T3E MPI is derived from the T3D implementation developed at the Edinburgh Parallel Computing Centre. The T3D version was in turn derived from the Chimp implementation. Though the T3D version allegedly suffered from performance and robustness problems, these seem to have been fixed in the T3E implementation.
T3E MPI is robust, and well-integrated with the environment. Parallel jobs are understood by the operating system as distinct entities and are managed directly by the operating system, rather than by layered software. Many standard tools (e.g. ps, accounting) understand parallel applications. T3E MPI is generally quite easy to use.
On the performance front, an interesting feature is that MPI is able to take advantage of special hardware on the T3E for sending strided arrays. This is discussed in more detail in Section 7.4. On the other hand, the T3E copies non-aligned data slowly, so make sure to use buffers that are 8-byte aligned -- this is automatic for the usual case of sending double precision data.
There are a few minor but longstanding problems.
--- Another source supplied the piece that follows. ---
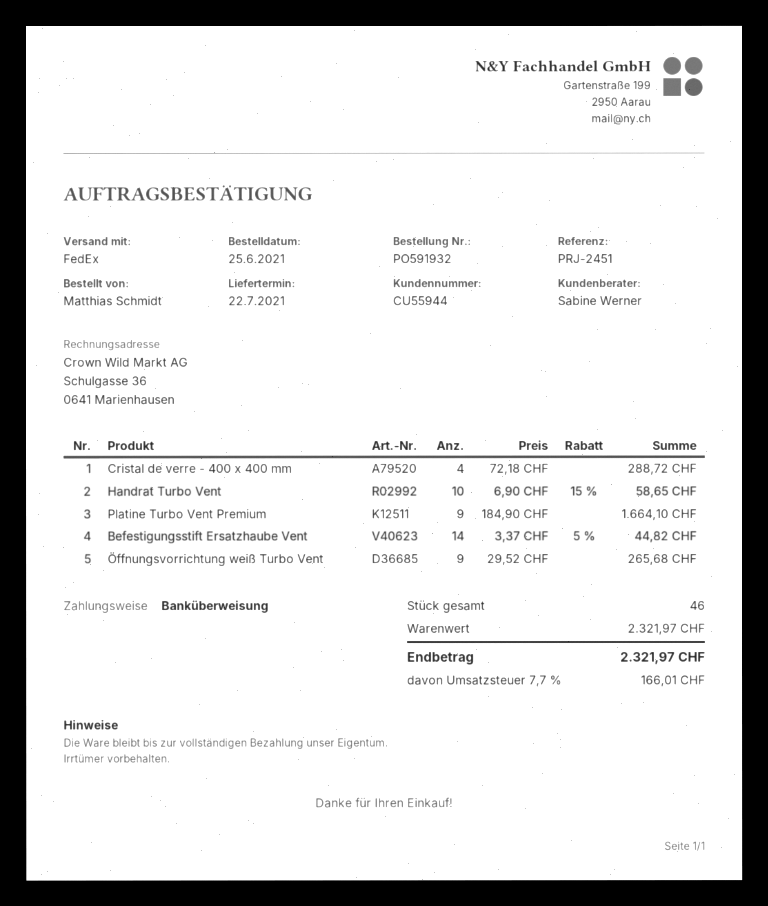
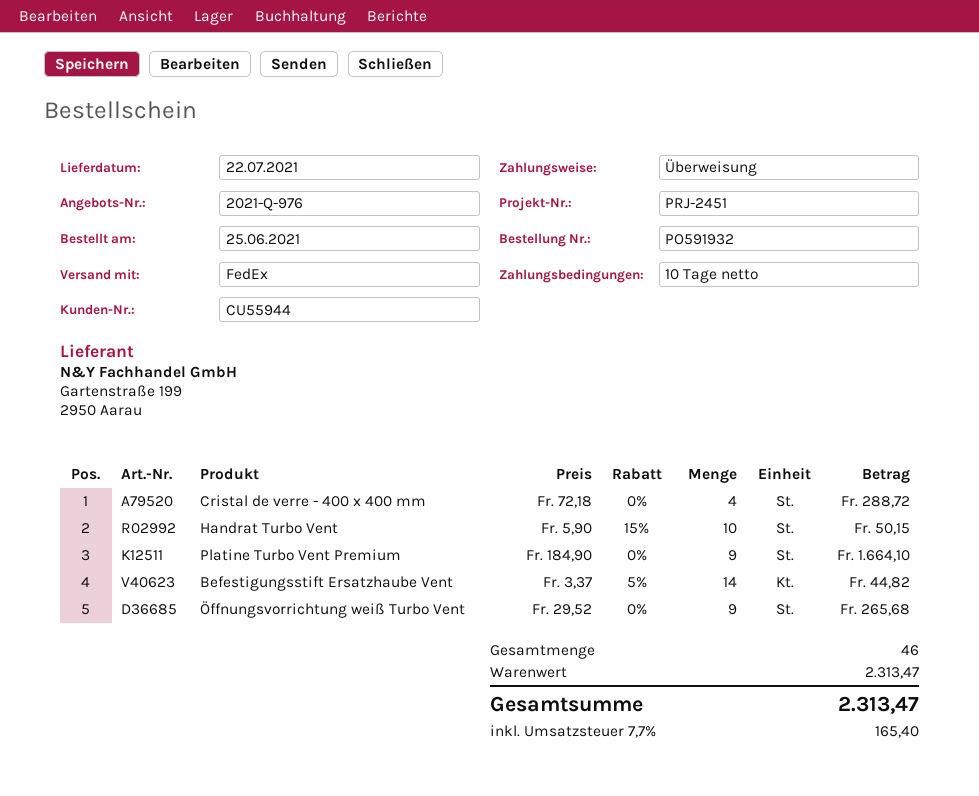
Handrat Turbo Vent: 10 x 6.90 - 15% = 58.65 -> 10 x 5.90 - 15% = 50.15
subtotal: 2321.97 -> 2313.47
tax: 7.7% = 166.01 -> 7.7% = 165.40
total: 2321.97 -> 2313.47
For instance, tools to show what parallel applications are running are primitive; there is no flexibility in how standard I/O is handled.
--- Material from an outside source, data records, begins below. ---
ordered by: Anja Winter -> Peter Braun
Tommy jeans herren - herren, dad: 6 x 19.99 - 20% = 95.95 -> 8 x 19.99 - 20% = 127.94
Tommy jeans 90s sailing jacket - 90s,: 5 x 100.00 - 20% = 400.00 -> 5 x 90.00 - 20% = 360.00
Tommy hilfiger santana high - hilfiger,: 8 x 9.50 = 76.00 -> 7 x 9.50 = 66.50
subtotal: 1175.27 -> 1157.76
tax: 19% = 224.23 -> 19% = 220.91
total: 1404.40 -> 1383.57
On the tools front, the Totalview debugger is available for debugging parallel programs. This is not the debugger from Dolphin Interconnect Solutions, but is a Cray product with a common ancestor. Cray Totalview has fallen behind its counterpart in ease of use and functionality, but is still useful. In particular, Cray Totalview cannot display message queues. There are no tools to extract or view message traces.